AMORE DEL CUORE – Molto realistico.
MADRE – Questo invece è l’ewok che ti abbiamo preso a Eurodisney.
AMORE DEL CUORE – …cos’è un ewok?
TEGAMINI – E’ un abitante della luna boscosa di Endor. E somigliava a mia nonna Aurelia.
MADRE – Poi c’è un pipistrello e quest’altro qua, il pistolero. Tieni, Marco, che se no non riusciamo.
AMORE DEL CUORE – Posso sedere Culo di Penna sul tavolo, magari?
TEGAMINI – Ma lascia perdere, che madre non si è accorta che è mezzanotte e quaranta…
AMORE DEL CUORE – Eh, già, caspita. E dobbiamo tornare anche a Milano.

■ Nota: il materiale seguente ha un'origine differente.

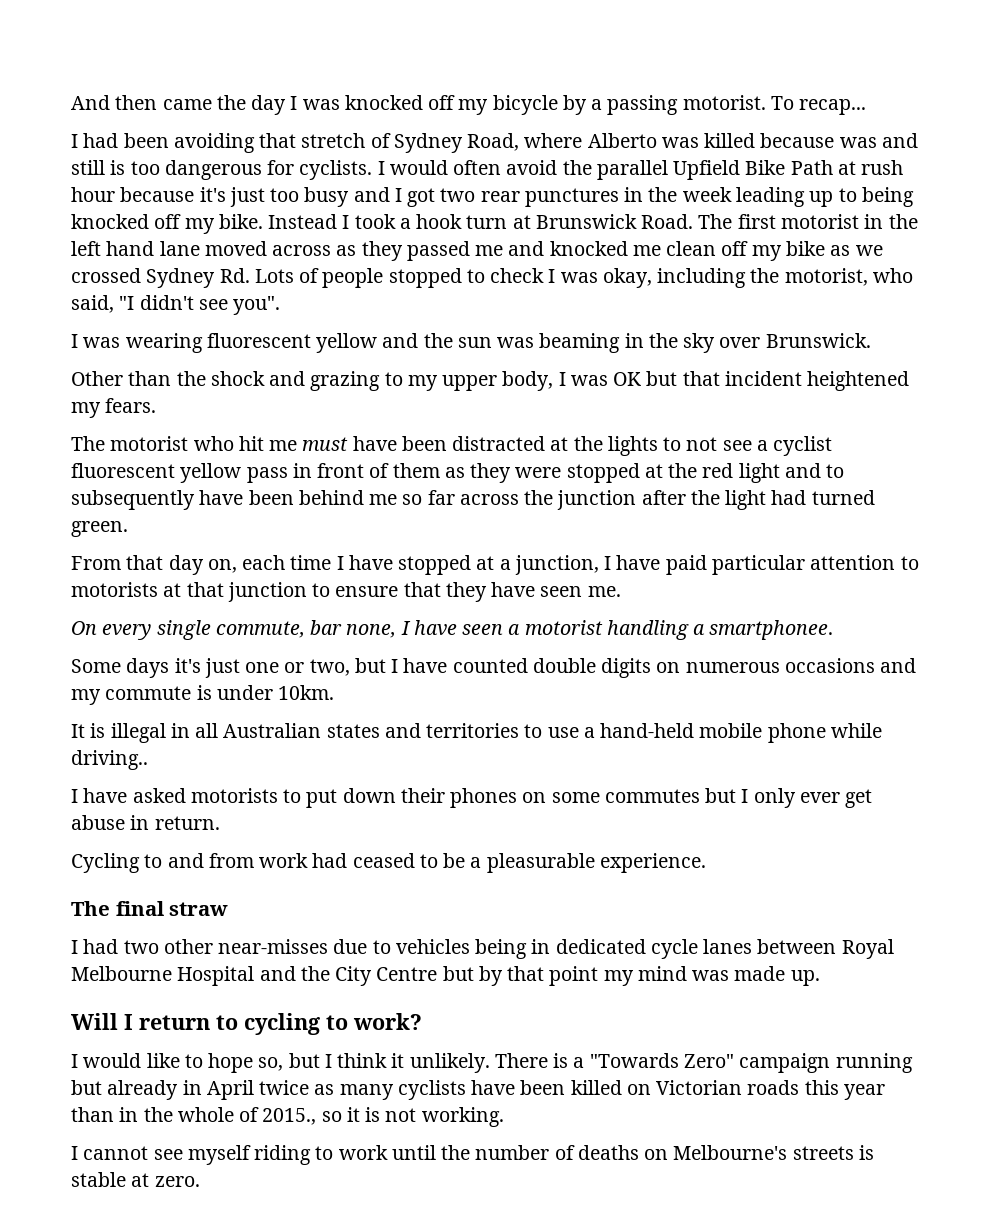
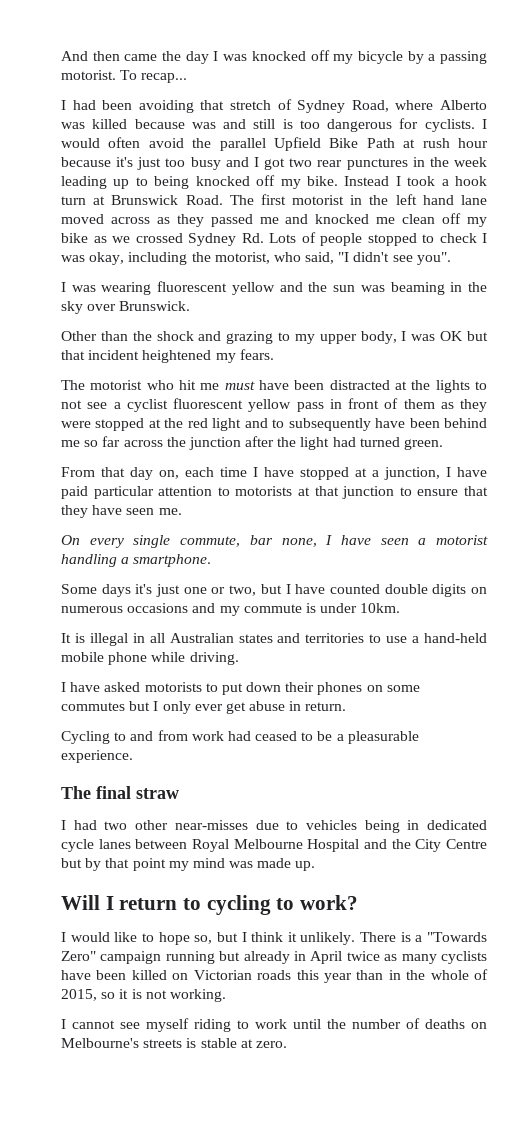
[709,620,834,640] smartphonee. -> [133,554,212,567] smartphone.
[71,750,148,770] driving.. -> [189,652,239,665] driving.
[262,1108,317,1125] 2015., -> [61,989,97,1001] 2015,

MADRE – Si ma adesso non lasciatemeli tutti in giro a prendere la polvere, poverini.
TEGAMINI – Ma ci stanno?
MADRE – Certo, non vedi che è bombato, questo baule? E’ un baule intelligente. Mi spiace di non avere qui Tarta la tartaruga, però.
AMORE DEL CUORE – E’ un peccato, volevo conoscere anche lei.